Despite the gravity of the COVID-19 pandemic, for Kelsey Williams ’21, it has opened a door to a rewarding internship experience. The physics major, who has a minor in chemistry, participated in the Biomedical Engineering Virtual Summer Internship sponsored by Cleveland Clinic and Case Western Reserve University along with 500 participants across the country.
“As part of the 10-week research project, I worked with students from Cornell, Arizona State and Case Western University on a design challenge to develop a solution to address the need for enhanced personal protective equipment (PPE) to limit the spread of COVID,” says Williams, a Blackwell Scholar and Teaching Fellow. “Our group specifically worked on creating an online source for people to get access to well-researched specialized solutions for mask-caused irritations and help spread awareness on recent study findings on PPE.”
The internship was done virtually, with weekly Zoom webinars and presentations on biomedical topics, given by engineering professionals and entrepreneurs in areas related to biomedical research and technology. Williams augmented the Zoom sessions with research that assessed user needs, measuring functional and technical specifications and then creating a final design.
“At the conclusion of the internship, all groups contributed to the ‘pitch competition’ where we sent in a virtual presentation of our final products so they could be evaluated by Case Western professors,” she says.
The biggest challenge for Williams was building a prototype for the design project virtually. “When trying to construct a physical model, collaboration was harder since we could not all work on it at the same time,” she says. “However I found it very rewarding to work on a summer-long project that had direct application to the current world-wide crisis.”
The internship wasn’t Williams’ first scientific project. In 2019, she participated in a chemical engineering research project focused on optimizing hydrogen alternative energy production with the University of Arkansas.

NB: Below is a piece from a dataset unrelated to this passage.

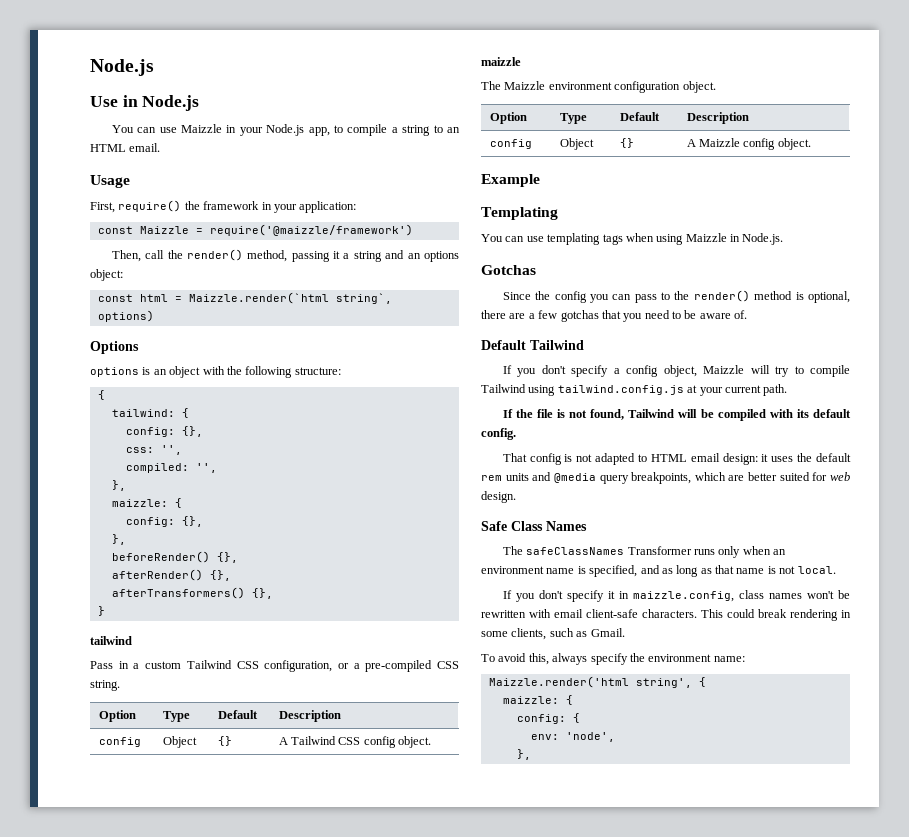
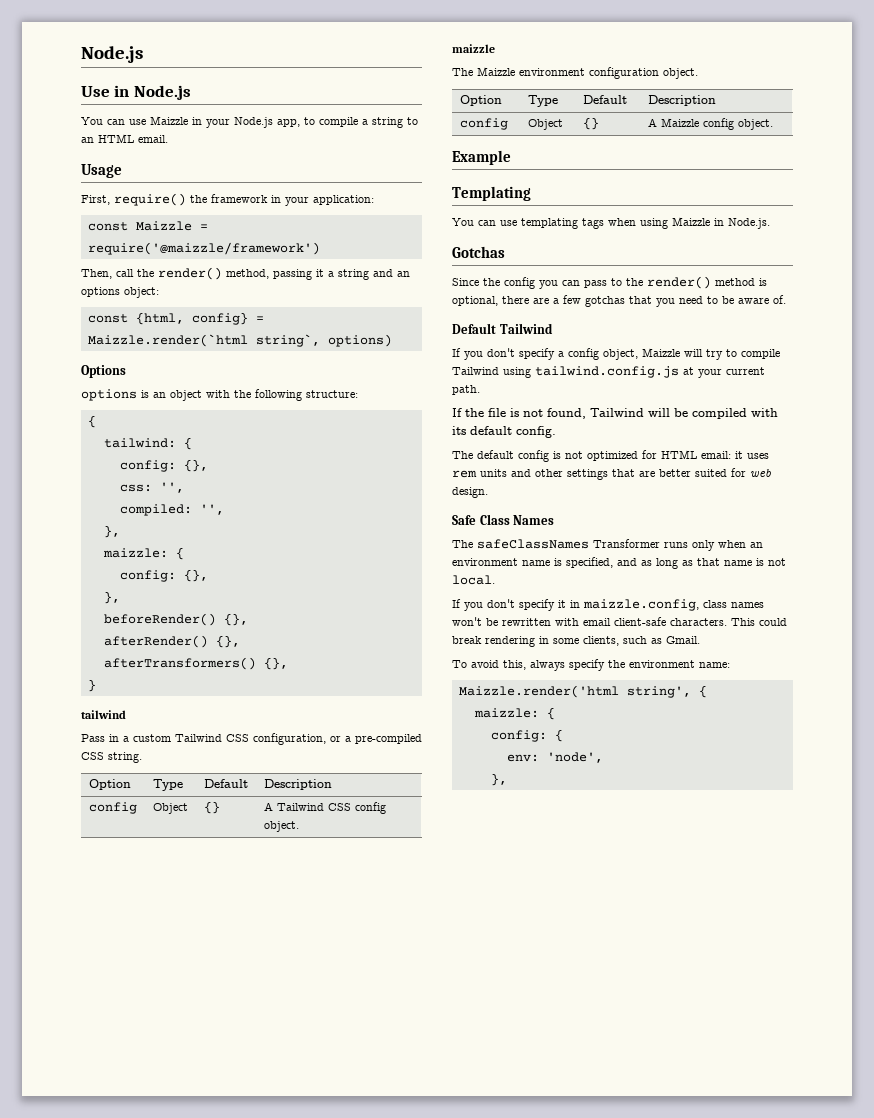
[139,294,168,302] html -> [135,312,248,325] {html, config}
[502,453,527,462] That -> [452,450,514,459] The default
[595,453,851,465] [481,472,726,484] adapted to HTML email design: it uses the default rem units and @media query breakpoints, which -> [587,450,769,461] [452,469,635,480] optimized for HTML email: it uses rem units and other settings that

Williams applied for the competitive internship when searching for a way to combine her interest in learning more about her field while also helping with pandemic remediation. “I felt this opportunity would allow me to learn about biomedical engineering as well as to contribute to COVID-19 research,” she says.
According to Robert Kirsch, chair of the Case Western University Department of Biomedical Engineering, the internship gave some of the nation’s top students the opportunity to meet with top biomedical engineering experts. “It’s been an honor and a privilege working with these amazing, driven students,” he says. “We are heartened by the response the internship has received, and humbled by the opportunity to serve and educate the next generation of biomedical engineers.”